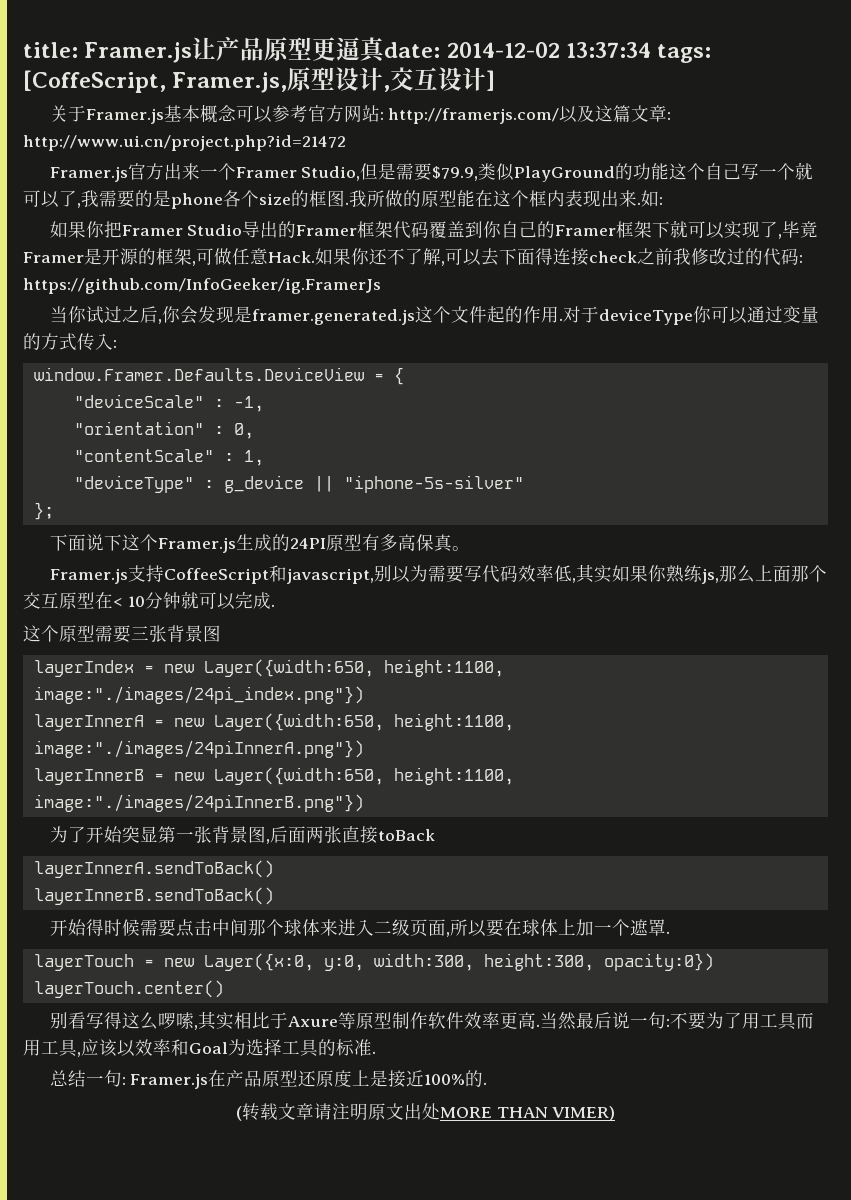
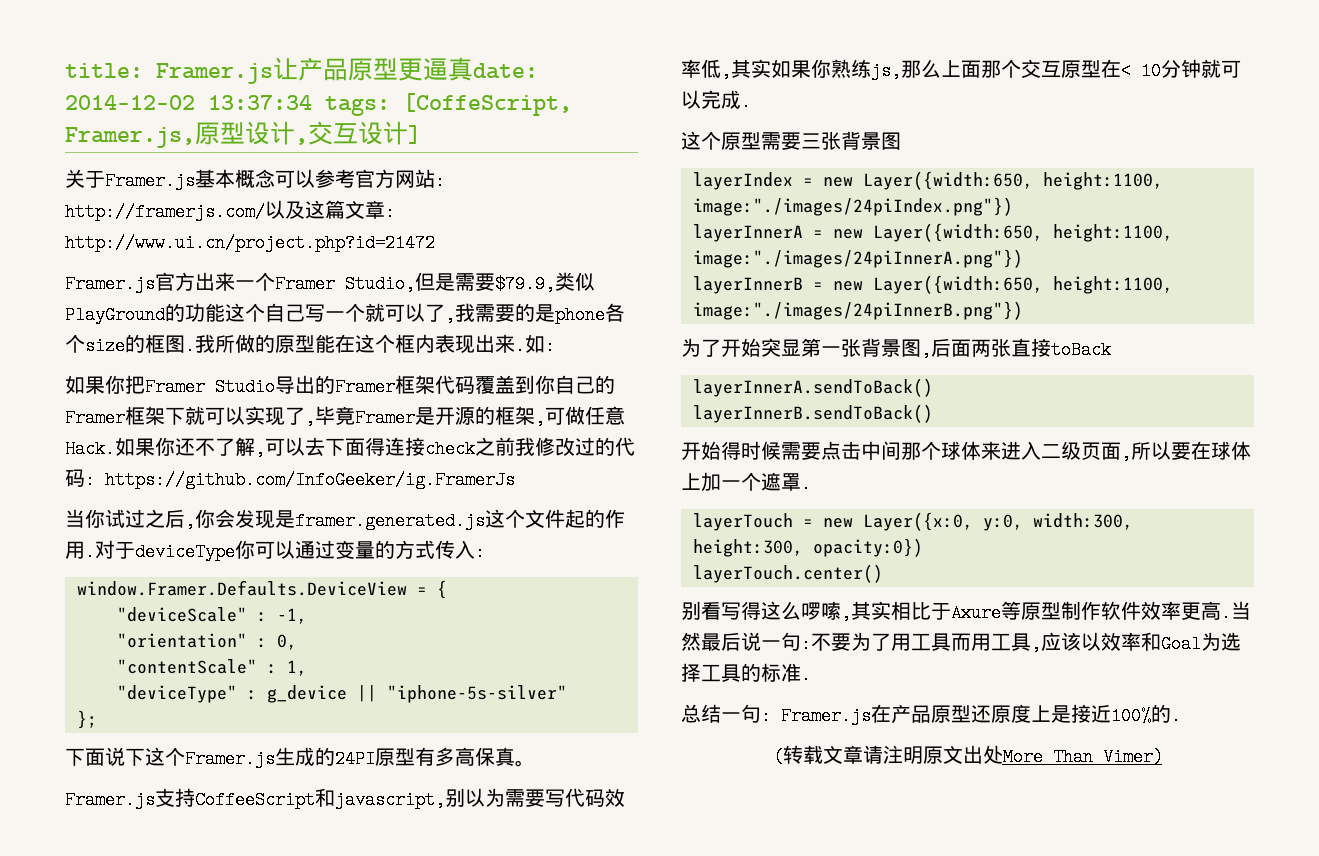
- layerIndex = new Layer({width:650, height:1100, image:"./images/24pi_index.png"})
+ layerIndex = new Layer({width:650, height:1100, image:"./images/24piIndex.png"})
- (转载文章请注明原文出处MORE THAN VIMER)
+ (转载文章请注明原文出处More Than Vimer)

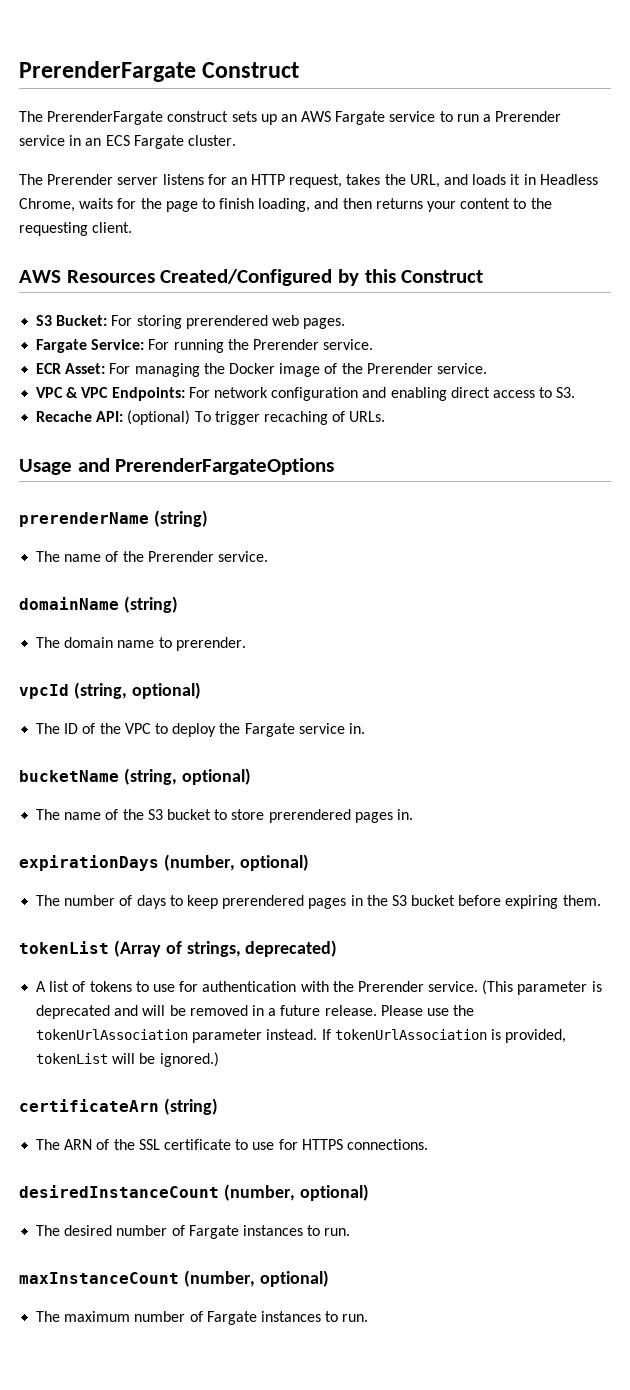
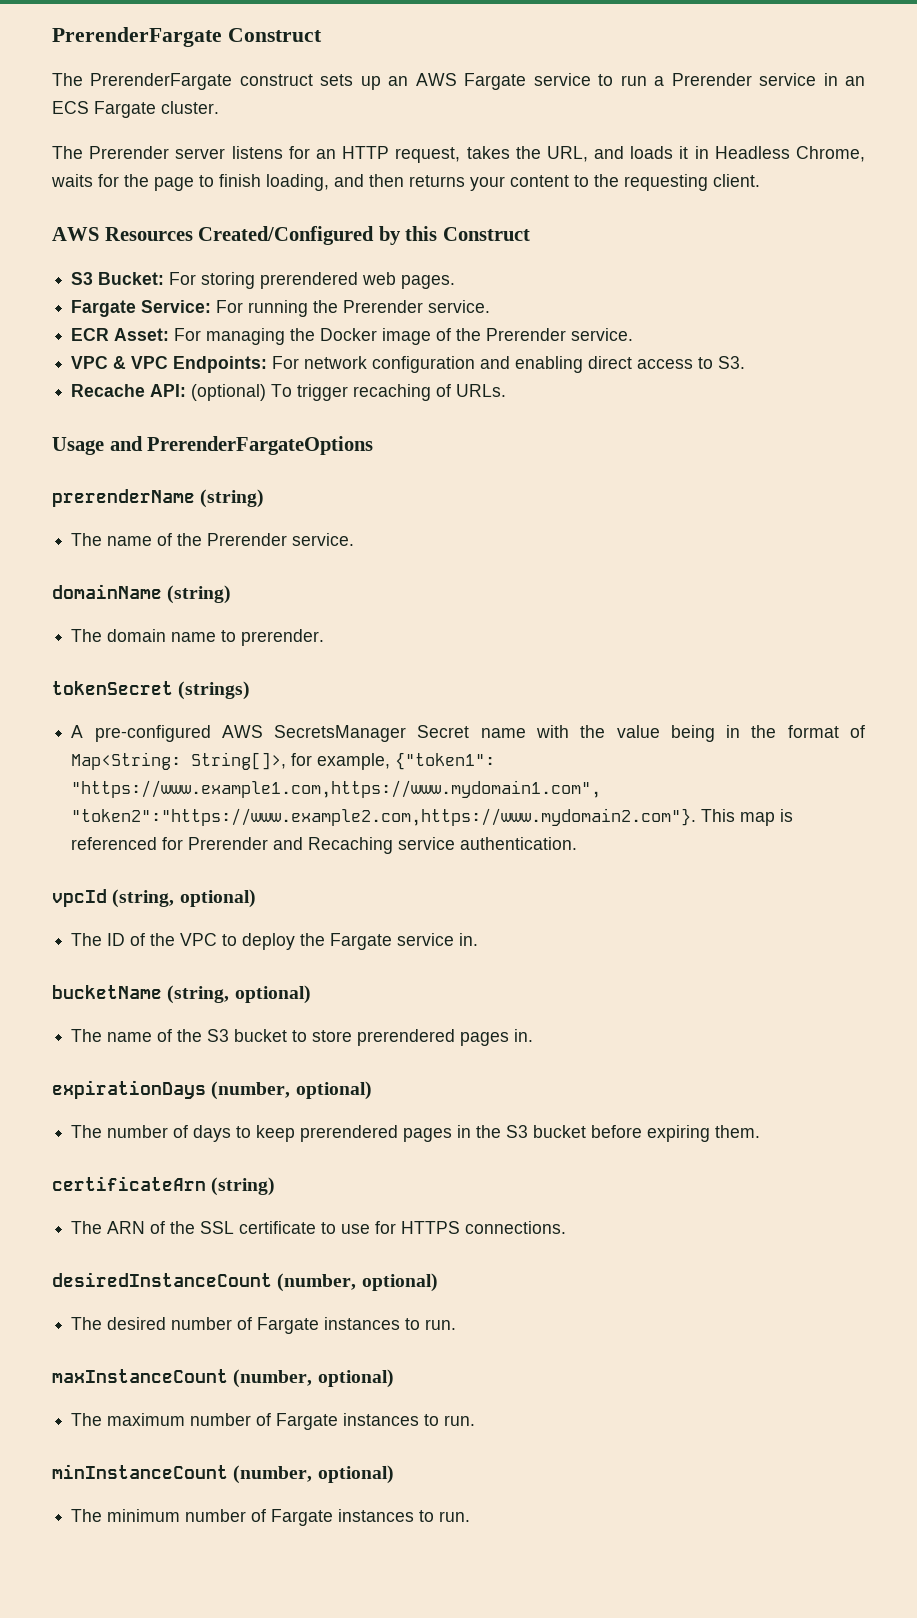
+ tokenSecret (strings)
+ A pre-configured AWS SecretsManager Secret name with the value being in the format of Map<String: String[]>, for example, {"token1": "https://www.example1.com,https://www.mydomain1.com", "token2":"https://www.example2.com,https://www.mydomain2.com"}. This map is referenced for Prerender and Recaching service authentication.
- tokenList (Array of strings, deprecated)
- A list of tokens to use for authentication with the Prerender service. (This parameter is deprecated and will be removed in a future release. Please use the tokenUrlAssociation parameter instead. If tokenUrlAssociation is provided, tokenList will be ignored.)
+ minInstanceCount (number, optional)
+ The minimum number of Fargate instances to run.

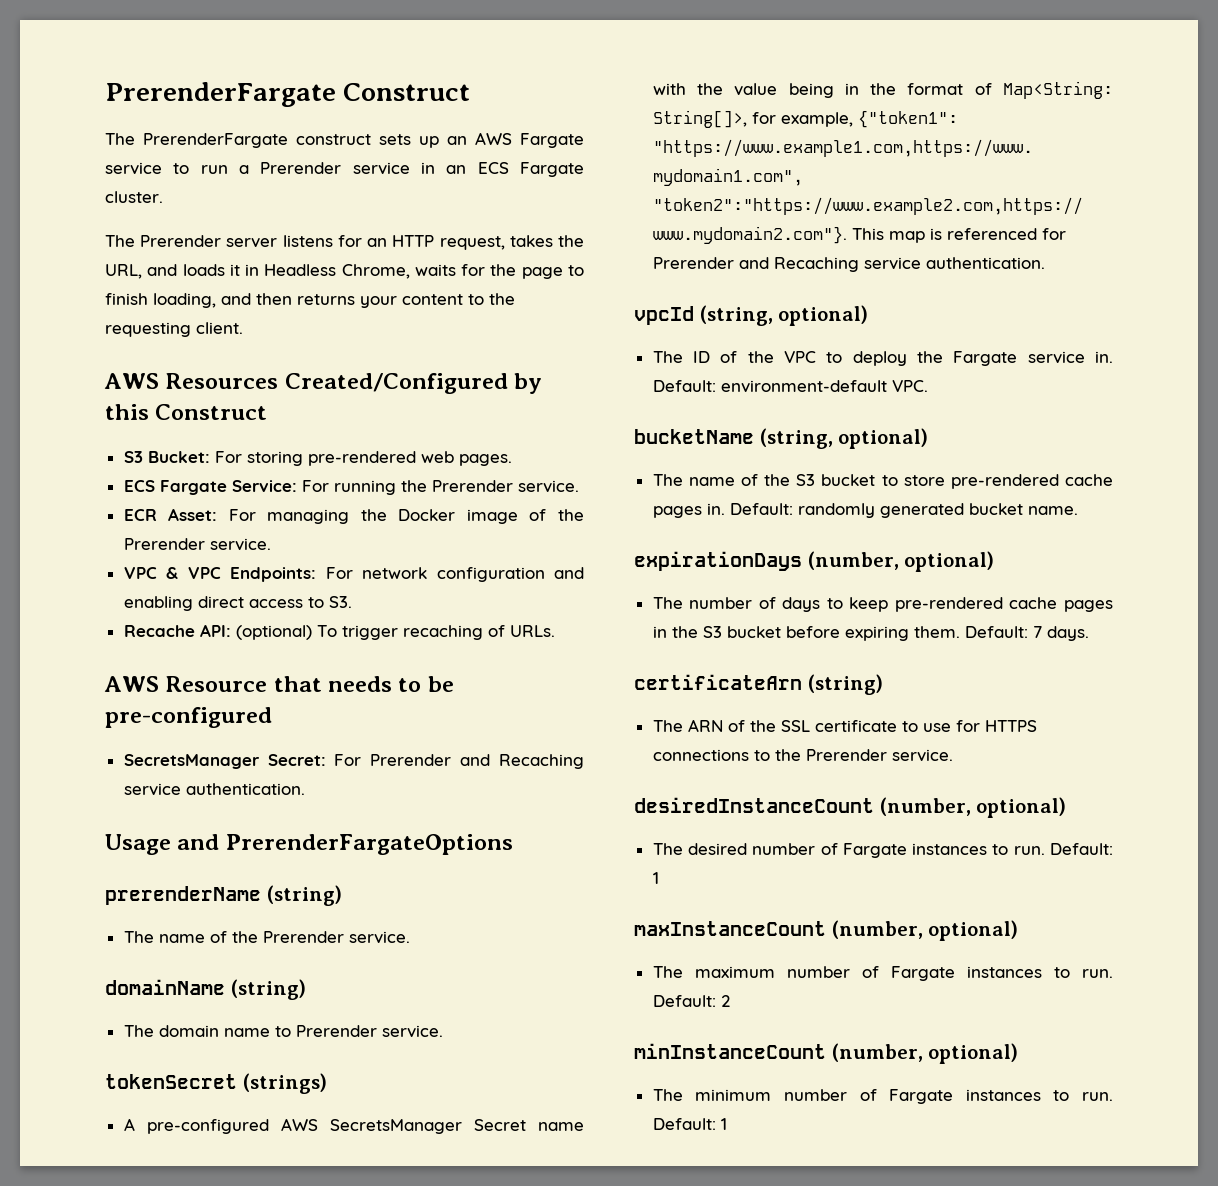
- S3 Bucket: For storing prerendered web pages.
+ S3 Bucket: For storing pre-rendered web pages.
- Fargate Service: For running the Prerender service.
+ ECS Fargate Service: For running the Prerender service.
+ AWS Resource that needs to be pre-configured
+ SecretsManager Secret: For Prerender and Recaching service authentication.
- The domain name to prerender.
+ The domain name to Prerender service.
+ Default: environment-default VPC.
- The name of the S3 bucket to store prerendered pages in.
+ The name of the S3 bucket to store pre-rendered cache pages in. Default: randomly generated bucket name.
- The number of days to keep prerendered pages in the S3 bucket before expiring them.
+ The number of days to keep pre-rendered cache pages in the S3 bucket before expiring them. Default: 7 days.
- The ARN of the SSL certificate to use for HTTPS connections.
+ The ARN of the SSL certificate to use for HTTPS connections to the Prerender service.
- The desired number of Fargate instances to run.
+ The desired number of Fargate instances to run. Default: 1
+ Default: 2
- The minimum number of Fargate instances to run.
+ The minimum number of Fargate instances to run. Default: 1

Task objective ->
Output exactly one stretch of the listing: from the line containing "- The domain name to prerender." through the line containing "- The ARN of", both end lines included.

Solution to this exercise ->
- The domain name to prerender.
+ The domain name to Prerender service.
+ Default: environment-default VPC.
- The name of the S3 bucket to store prerendered pages in.
+ The name of the S3 bucket to store pre-rendered cache pages in. Default: randomly generated bucket name.
- The number of days to keep prerendered pages in the S3 bucket before expiring them.
+ The number of days to keep pre-rendered cache pages in the S3 bucket before expiring them. Default: 7 days.
- The ARN of the SSL certificate to use for HTTPS connections.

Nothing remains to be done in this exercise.